**** DATA SHOWN ****
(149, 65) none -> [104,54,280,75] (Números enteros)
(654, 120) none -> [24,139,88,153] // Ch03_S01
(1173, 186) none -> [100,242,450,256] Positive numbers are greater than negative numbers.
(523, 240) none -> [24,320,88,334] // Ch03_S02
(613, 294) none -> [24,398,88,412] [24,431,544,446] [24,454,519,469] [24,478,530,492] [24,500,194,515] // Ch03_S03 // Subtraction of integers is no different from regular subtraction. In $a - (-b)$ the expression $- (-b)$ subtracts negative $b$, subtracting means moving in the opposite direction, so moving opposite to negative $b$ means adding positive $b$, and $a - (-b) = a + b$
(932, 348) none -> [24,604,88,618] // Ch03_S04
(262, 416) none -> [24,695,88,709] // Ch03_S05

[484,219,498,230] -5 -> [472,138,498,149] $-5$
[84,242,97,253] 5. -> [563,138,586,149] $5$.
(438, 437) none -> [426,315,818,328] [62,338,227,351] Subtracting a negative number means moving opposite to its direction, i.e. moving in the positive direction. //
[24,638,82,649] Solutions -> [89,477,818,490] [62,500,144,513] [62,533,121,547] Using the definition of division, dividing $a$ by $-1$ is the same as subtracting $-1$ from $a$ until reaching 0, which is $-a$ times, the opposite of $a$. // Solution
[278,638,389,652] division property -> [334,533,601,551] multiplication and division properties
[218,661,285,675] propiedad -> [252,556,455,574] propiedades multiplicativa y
****
TASK ITEM. Generate an exact reproduction of all entries.

OUTPUT OF THE TASK.
(149, 65) none -> [104,54,280,75] (Números enteros)
(654, 120) none -> [24,139,88,153] // Ch03_S01
(1173, 186) none -> [100,242,450,256] Positive numbers are greater than negative numbers.
(523, 240) none -> [24,320,88,334] // Ch03_S02
(613, 294) none -> [24,398,88,412] [24,431,544,446] [24,454,519,469] [24,478,530,492] [24,500,194,515] // Ch03_S03 // Subtraction of integers is no different from regular subtraction. In $a - (-b)$ the expression $- (-b)$ subtracts negative $b$, subtracting means moving in the opposite direction, so moving opposite to negative $b$ means adding positive $b$, and $a - (-b) = a + b$
(932, 348) none -> [24,604,88,618] // Ch03_S04
(262, 416) none -> [24,695,88,709] // Ch03_S05

[484,219,498,230] -5 -> [472,138,498,149] $-5$
[84,242,97,253] 5. -> [563,138,586,149] $5$.
(438, 437) none -> [426,315,818,328] [62,338,227,351] Subtracting a negative number means moving opposite to its direction, i.e. moving in the positive direction. //
[24,638,82,649] Solutions -> [89,477,818,490] [62,500,144,513] [62,533,121,547] Using the definition of division, dividing $a$ by $-1$ is the same as subtracting $-1$ from $a$ until reaching 0, which is $-a$ times, the opposite of $a$. // Solution
[278,638,389,652] division property -> [334,533,601,551] multiplication and division properties
[218,661,285,675] propiedad -> [252,556,455,574] propiedades multiplicativa y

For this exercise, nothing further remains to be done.